● Try it: How many lines in the records below contain "selected"? Answer with the number alone.

User interface change data:
- Opening Delimiter -
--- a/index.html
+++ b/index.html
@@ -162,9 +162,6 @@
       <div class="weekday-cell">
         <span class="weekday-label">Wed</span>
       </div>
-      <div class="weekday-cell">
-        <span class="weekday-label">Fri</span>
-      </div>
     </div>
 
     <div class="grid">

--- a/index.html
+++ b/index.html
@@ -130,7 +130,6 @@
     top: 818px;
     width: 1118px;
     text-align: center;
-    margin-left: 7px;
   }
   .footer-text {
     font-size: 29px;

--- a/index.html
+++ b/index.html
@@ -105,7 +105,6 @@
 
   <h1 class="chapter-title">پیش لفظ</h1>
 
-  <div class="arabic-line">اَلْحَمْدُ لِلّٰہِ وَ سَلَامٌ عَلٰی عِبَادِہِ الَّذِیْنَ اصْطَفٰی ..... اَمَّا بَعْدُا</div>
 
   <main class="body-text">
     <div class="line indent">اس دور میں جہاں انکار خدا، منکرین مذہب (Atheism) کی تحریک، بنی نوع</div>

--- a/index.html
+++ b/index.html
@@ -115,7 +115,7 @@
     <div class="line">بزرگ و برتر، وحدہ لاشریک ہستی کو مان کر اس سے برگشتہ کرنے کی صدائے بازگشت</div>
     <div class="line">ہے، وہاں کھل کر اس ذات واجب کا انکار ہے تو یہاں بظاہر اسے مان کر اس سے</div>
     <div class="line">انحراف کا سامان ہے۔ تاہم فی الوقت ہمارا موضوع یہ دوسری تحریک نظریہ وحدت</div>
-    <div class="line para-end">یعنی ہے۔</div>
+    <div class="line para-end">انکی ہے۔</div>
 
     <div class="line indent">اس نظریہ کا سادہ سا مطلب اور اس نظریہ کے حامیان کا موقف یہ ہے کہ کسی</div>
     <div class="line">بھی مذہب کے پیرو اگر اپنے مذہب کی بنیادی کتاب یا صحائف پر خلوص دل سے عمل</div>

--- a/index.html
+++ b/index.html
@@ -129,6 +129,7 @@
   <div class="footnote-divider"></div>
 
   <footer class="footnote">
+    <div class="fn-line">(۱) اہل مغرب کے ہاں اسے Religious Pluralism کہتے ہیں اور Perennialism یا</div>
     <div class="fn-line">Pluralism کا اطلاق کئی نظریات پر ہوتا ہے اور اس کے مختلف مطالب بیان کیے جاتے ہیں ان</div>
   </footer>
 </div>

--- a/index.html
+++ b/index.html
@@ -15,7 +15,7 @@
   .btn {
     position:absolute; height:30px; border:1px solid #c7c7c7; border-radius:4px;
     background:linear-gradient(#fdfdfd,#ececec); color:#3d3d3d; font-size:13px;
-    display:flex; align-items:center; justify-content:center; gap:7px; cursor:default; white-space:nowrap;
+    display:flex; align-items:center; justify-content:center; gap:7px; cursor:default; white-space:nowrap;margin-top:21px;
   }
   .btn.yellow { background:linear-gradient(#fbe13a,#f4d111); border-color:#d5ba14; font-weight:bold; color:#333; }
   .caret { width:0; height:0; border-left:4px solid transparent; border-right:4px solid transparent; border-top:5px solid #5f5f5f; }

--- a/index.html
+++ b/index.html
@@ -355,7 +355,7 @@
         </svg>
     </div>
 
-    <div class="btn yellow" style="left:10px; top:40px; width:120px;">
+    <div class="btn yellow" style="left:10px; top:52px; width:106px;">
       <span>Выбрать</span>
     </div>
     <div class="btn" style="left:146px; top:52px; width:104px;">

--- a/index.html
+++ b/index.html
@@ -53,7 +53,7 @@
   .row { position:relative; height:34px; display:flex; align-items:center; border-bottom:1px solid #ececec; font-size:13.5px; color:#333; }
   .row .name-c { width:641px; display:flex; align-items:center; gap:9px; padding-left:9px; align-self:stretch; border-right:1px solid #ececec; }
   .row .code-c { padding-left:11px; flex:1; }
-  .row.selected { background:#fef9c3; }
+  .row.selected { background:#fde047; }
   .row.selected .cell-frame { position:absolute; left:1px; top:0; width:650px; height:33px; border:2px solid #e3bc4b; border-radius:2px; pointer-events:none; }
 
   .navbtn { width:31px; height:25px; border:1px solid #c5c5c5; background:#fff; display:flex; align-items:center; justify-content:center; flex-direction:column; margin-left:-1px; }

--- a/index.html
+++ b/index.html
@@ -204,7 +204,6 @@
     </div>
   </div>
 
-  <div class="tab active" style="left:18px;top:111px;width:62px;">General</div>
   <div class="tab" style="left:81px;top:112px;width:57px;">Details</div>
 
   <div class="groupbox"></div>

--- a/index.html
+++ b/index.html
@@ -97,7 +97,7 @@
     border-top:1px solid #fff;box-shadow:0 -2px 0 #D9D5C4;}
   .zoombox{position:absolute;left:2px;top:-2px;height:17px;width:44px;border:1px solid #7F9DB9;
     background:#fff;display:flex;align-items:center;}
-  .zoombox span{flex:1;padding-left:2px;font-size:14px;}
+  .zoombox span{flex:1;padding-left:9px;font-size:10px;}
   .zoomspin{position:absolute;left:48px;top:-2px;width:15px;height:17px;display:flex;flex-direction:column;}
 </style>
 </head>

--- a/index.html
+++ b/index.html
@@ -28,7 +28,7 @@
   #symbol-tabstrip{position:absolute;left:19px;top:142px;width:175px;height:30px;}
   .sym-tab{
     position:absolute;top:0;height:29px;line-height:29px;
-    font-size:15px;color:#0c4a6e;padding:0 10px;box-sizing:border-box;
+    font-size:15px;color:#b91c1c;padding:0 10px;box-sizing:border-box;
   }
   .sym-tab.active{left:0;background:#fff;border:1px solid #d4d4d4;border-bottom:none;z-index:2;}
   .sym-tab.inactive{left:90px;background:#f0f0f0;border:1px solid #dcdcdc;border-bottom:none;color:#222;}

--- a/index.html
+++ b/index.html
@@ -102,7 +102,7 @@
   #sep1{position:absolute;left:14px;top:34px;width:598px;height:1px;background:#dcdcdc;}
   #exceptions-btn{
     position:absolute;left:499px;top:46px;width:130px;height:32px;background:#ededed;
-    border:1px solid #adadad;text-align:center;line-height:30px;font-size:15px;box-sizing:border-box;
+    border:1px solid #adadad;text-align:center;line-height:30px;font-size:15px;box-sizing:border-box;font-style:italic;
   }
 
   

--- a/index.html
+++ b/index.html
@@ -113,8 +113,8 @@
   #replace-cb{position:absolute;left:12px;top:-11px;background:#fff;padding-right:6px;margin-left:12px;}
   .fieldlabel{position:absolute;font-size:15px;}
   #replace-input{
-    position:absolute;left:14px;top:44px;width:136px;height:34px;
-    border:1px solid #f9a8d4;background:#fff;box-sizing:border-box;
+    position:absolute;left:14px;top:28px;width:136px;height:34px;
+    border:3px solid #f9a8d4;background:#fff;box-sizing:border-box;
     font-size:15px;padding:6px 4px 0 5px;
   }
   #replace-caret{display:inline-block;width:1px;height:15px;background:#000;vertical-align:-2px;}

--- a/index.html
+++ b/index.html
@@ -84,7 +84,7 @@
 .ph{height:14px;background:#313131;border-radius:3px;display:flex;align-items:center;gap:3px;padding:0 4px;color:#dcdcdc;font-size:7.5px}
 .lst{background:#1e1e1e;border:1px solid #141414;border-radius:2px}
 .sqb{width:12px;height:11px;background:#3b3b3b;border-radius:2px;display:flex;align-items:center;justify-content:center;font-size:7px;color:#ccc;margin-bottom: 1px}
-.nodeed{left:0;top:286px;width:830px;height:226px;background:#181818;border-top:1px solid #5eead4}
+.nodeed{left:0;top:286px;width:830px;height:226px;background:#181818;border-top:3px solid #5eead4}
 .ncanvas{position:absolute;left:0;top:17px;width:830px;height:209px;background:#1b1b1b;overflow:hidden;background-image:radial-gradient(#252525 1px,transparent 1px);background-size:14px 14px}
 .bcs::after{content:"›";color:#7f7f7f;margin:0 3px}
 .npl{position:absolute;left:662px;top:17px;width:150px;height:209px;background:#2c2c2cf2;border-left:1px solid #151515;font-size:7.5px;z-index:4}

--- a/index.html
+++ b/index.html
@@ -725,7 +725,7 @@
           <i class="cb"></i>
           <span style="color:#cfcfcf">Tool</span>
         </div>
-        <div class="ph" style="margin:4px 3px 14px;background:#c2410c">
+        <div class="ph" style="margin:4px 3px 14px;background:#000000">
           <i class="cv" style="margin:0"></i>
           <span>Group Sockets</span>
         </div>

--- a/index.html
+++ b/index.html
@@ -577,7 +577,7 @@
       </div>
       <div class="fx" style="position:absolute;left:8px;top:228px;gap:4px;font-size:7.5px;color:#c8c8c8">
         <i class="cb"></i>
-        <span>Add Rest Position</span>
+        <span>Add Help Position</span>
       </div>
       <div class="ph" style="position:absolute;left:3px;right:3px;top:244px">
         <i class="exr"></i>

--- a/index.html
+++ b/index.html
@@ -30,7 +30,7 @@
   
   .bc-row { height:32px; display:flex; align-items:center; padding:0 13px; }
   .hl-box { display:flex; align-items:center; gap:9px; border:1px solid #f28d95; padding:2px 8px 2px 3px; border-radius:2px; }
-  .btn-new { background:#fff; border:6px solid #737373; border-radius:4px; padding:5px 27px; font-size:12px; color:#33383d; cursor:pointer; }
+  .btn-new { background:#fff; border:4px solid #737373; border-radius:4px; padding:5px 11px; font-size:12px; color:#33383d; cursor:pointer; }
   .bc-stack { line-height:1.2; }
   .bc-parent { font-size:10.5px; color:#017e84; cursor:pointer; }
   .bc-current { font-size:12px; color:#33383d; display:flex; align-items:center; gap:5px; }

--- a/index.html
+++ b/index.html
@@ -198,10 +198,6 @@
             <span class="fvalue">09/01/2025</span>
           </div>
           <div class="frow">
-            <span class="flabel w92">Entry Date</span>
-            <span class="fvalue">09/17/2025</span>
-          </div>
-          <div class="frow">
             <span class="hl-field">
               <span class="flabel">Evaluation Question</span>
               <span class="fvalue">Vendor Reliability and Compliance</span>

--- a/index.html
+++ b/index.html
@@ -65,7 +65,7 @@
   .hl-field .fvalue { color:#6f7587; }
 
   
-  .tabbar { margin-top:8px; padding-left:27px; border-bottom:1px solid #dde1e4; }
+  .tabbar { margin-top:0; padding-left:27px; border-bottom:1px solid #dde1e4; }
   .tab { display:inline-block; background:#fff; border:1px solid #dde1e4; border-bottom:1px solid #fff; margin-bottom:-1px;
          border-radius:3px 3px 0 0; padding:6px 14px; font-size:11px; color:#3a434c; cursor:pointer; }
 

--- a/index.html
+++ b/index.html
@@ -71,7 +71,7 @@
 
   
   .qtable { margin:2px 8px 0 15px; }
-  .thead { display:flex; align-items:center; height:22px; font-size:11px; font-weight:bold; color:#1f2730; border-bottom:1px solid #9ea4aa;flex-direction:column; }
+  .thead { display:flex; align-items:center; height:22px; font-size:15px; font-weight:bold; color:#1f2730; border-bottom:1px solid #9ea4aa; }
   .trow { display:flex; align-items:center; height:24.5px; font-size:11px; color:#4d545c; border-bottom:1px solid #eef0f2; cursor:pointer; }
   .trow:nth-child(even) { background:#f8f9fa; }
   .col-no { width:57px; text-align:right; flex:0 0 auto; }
- Closing Delimiter -
● Solution below: 3